I can almost say that I've survived it. A few more days so I've set this as a goal of mine.
This year, 2008, was horrible on many levels. One of the worst.
I started off in a job that I absolutely hated making a fraction of what I made at my good job that I lost in the fall of 2007. But I needed income so I did it. I compromised my principles on that job in the name of trying to make ends meet.
In February I quit that job because I just could not go on there one more day. I just stopped showing up. I've never done that...not given notice.
In March I started temping in a new industry that I had almost no knowledge of, needing a career change due to a faltering economy.
In April, I managed to turn that temp job into a permanent job that I am still at and do enjoy but still making 1/3 of what I used to make.

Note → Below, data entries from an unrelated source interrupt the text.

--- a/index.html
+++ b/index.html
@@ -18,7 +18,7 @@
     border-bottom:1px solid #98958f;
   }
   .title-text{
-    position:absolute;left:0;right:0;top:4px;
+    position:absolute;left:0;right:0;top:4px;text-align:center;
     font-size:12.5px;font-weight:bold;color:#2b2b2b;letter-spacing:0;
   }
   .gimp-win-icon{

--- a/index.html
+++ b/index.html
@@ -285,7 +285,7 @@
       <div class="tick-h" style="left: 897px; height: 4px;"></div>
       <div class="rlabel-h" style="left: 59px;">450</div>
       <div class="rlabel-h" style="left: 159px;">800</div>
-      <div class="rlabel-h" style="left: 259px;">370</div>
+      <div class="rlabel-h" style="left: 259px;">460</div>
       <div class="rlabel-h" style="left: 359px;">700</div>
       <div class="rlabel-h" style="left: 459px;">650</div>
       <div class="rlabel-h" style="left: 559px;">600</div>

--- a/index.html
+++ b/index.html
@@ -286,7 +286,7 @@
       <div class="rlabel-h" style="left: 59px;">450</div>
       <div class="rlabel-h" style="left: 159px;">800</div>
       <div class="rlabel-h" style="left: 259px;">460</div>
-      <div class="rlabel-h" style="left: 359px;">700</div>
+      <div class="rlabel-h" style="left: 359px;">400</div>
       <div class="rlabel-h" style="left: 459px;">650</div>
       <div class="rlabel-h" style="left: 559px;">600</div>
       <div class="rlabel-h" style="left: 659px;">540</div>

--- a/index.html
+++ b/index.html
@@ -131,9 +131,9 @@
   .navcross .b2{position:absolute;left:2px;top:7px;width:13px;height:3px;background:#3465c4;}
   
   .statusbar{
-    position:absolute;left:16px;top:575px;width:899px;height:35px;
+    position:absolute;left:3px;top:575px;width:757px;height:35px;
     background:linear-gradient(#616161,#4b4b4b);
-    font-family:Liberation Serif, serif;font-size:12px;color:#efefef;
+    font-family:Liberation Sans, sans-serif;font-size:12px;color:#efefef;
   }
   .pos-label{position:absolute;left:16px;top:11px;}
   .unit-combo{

In May, my then partner totalled my car and acted as if it were no big deal.
In June, I found out that my then partner had stopped paying the mortgage all together, even though I'd cashed out 401Ks to pay my half and given him my portion of the mortgages and bills.
In July, all my credit cards went to collections because I stopped paying them trying to afford gas to get to work and get caught up on the mortgages.
In August, I turned 42 and decided that my then partner wasn't much of partner. I told him to get out of my house and my life.
In September, my now ex moved out leaving me with all bills that I could not afford on my salary.
In October, I walked away from the house since I was told that they were going to foreclose on it and moved into a small apartment.
In November, my life seemed to stabilize somewhat. I had a place to live and was out of a toxic relationship.
In December, I realised just how alone I am here with no real friends and no family close by and spent a day just hiding from life buried under the covers.
Now as I get ready to close out December and 2008 overall, it was a pretty ****** year. One that I hope to never see another one like again.
My hope for 2009 is to be happy, find some sort of stability in my life, declare bankruptcy and begin rebuilding my life from the ashes and cinders that it's become.